_Records contained in a dataset_.

--

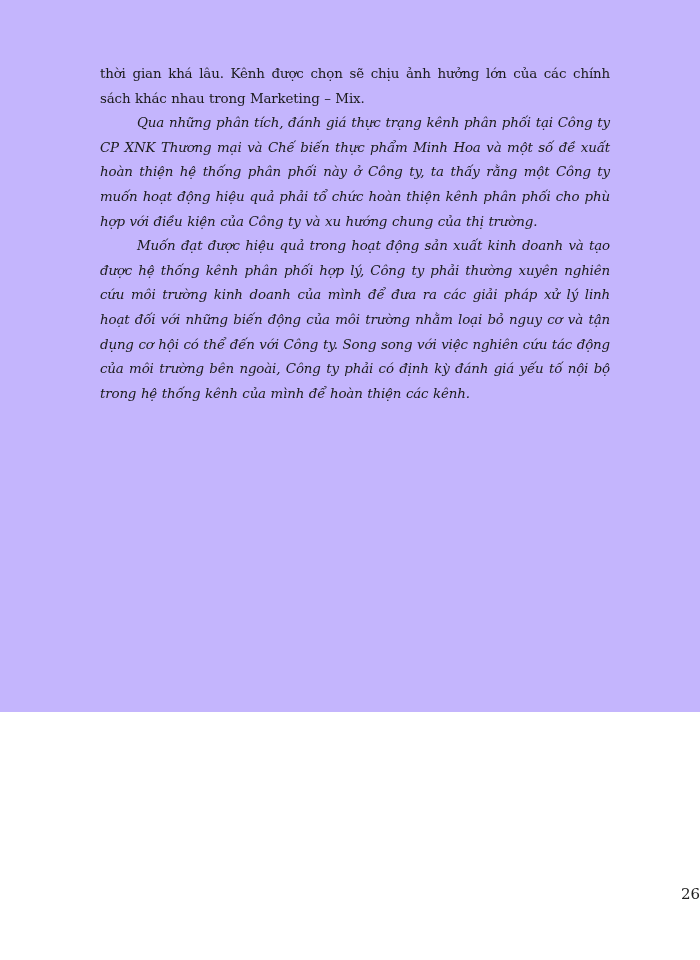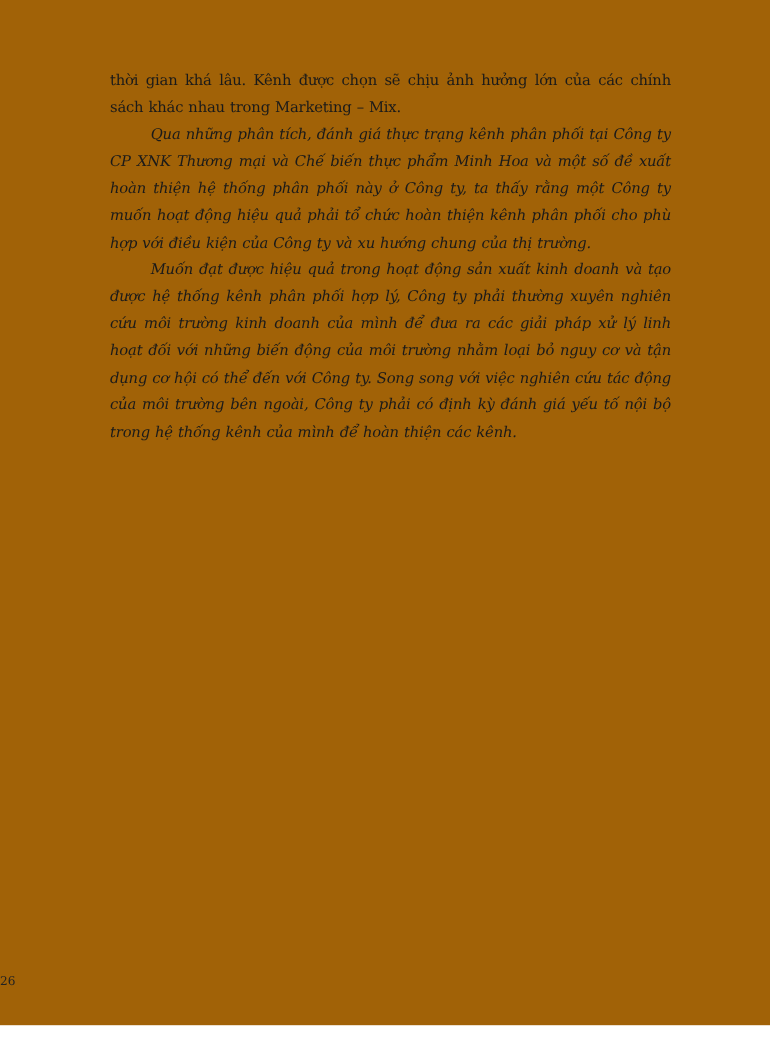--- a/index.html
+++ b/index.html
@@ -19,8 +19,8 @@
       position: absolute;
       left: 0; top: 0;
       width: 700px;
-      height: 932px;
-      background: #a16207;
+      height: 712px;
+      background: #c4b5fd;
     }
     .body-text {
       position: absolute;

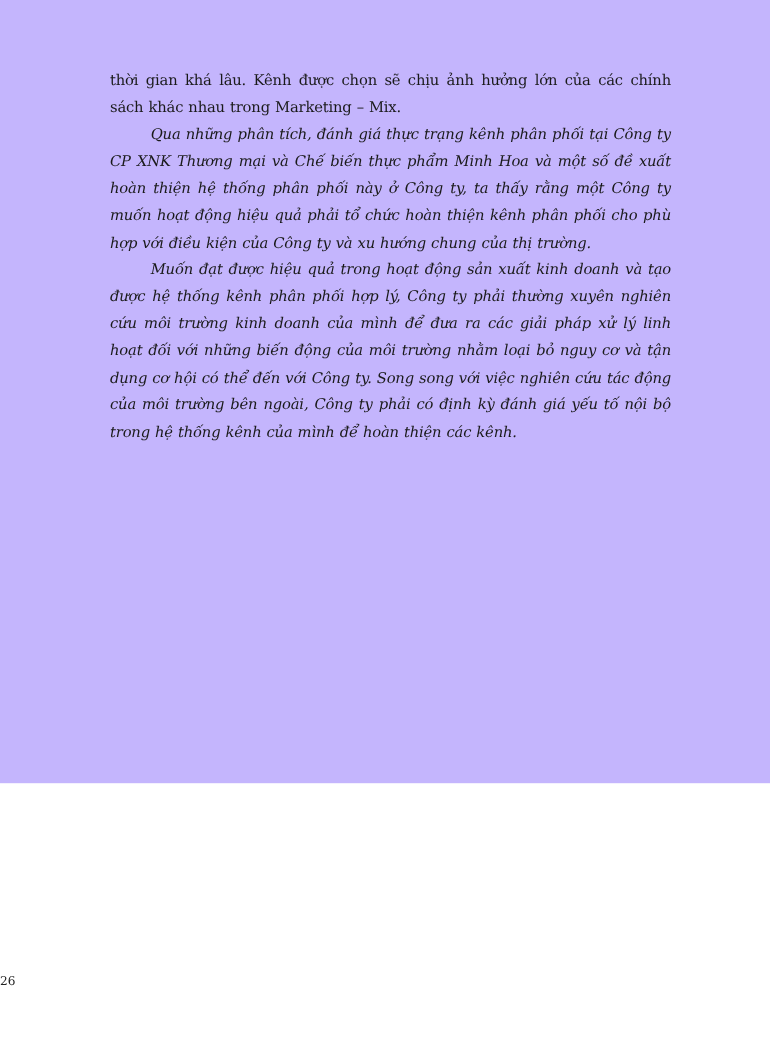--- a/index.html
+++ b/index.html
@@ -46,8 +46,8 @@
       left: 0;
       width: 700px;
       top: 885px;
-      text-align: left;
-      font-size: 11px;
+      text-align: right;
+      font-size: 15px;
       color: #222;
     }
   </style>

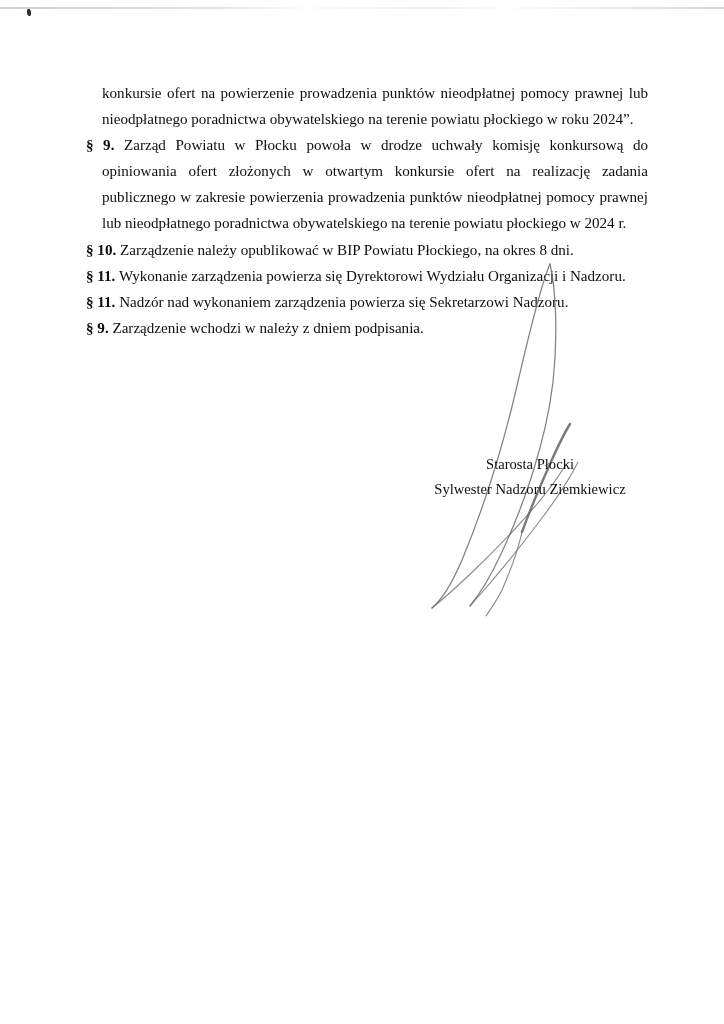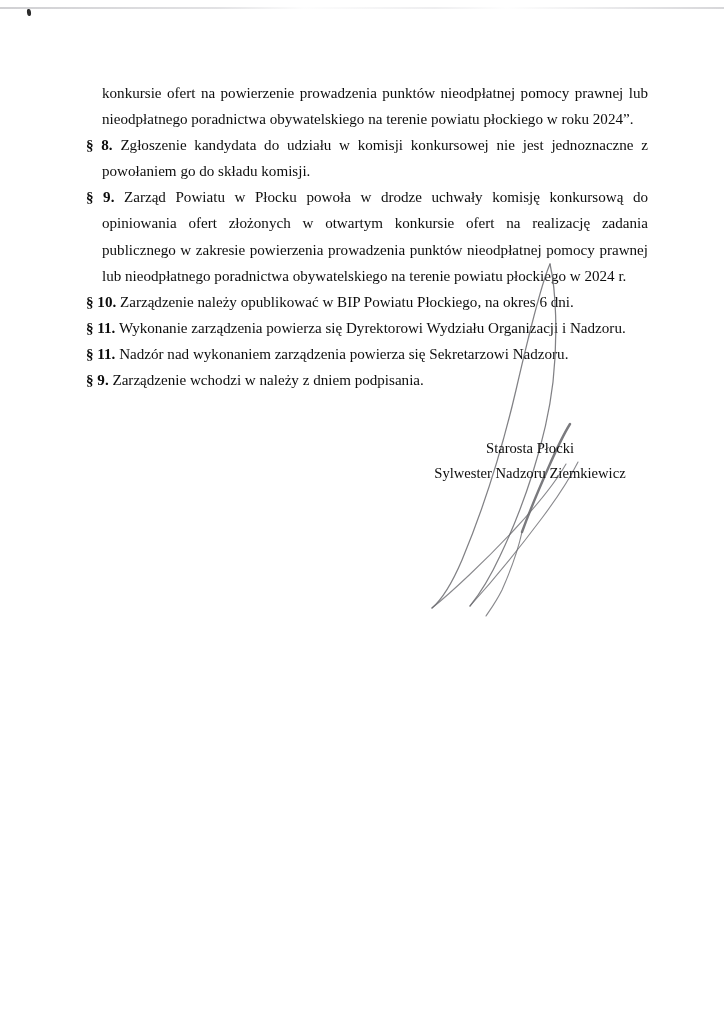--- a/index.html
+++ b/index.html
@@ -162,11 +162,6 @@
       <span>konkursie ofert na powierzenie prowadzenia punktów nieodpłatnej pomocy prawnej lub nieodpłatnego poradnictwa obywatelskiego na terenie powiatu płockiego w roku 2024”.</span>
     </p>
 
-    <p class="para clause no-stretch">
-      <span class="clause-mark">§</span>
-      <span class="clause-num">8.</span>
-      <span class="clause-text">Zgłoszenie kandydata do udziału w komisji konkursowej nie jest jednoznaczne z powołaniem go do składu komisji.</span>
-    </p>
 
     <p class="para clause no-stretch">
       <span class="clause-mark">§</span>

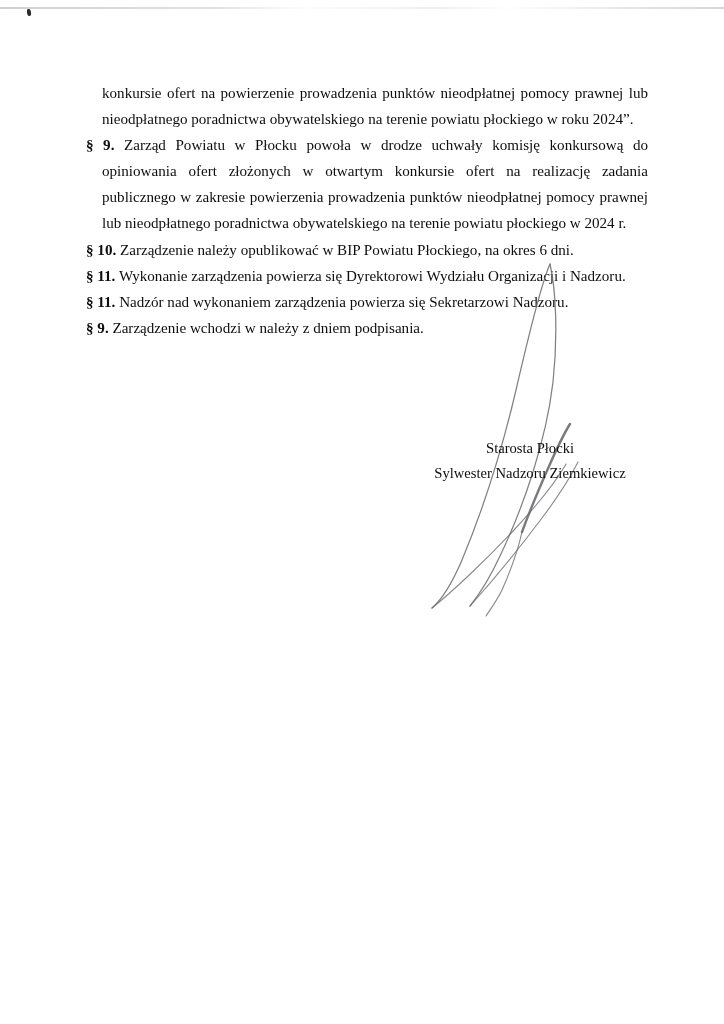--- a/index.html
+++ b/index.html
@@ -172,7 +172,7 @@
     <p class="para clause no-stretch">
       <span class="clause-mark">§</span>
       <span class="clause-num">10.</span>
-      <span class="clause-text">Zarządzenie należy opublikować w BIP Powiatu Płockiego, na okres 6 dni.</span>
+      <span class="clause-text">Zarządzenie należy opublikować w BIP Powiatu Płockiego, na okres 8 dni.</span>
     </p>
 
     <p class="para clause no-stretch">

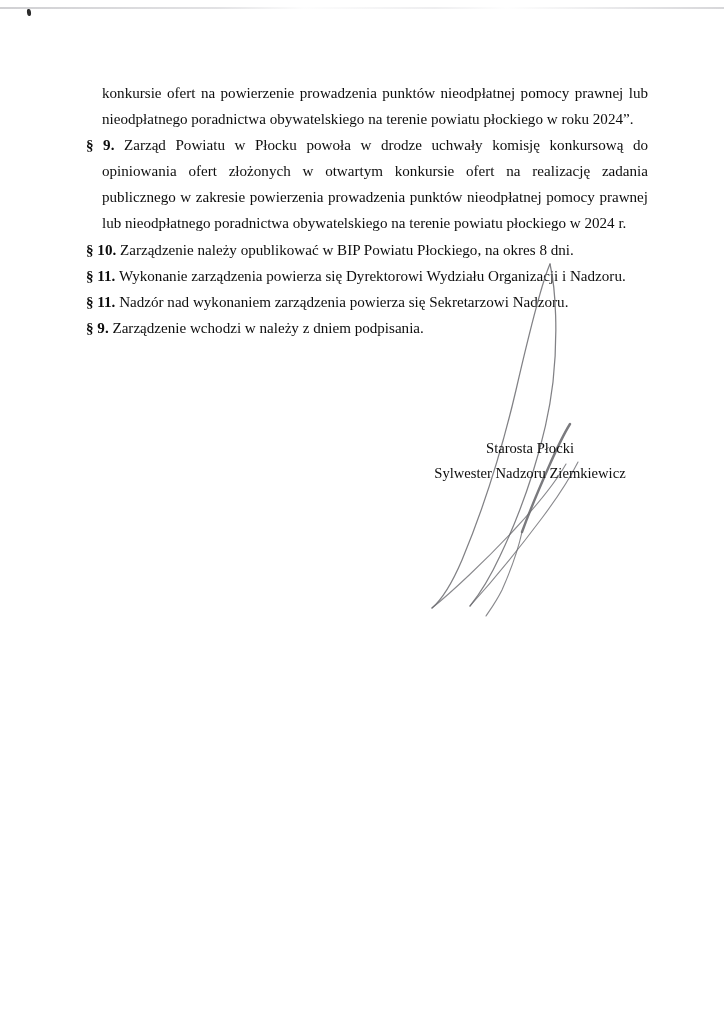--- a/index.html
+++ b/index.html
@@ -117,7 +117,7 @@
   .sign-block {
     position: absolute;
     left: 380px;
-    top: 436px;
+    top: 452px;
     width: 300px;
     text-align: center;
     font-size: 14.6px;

--

_How to complete this task_.
Could you return all lines from the records that include the word "left"?

_Answer below_.
       left: 0; top: 0;
       left: 0;
-      text-align: left;
     left: 380px;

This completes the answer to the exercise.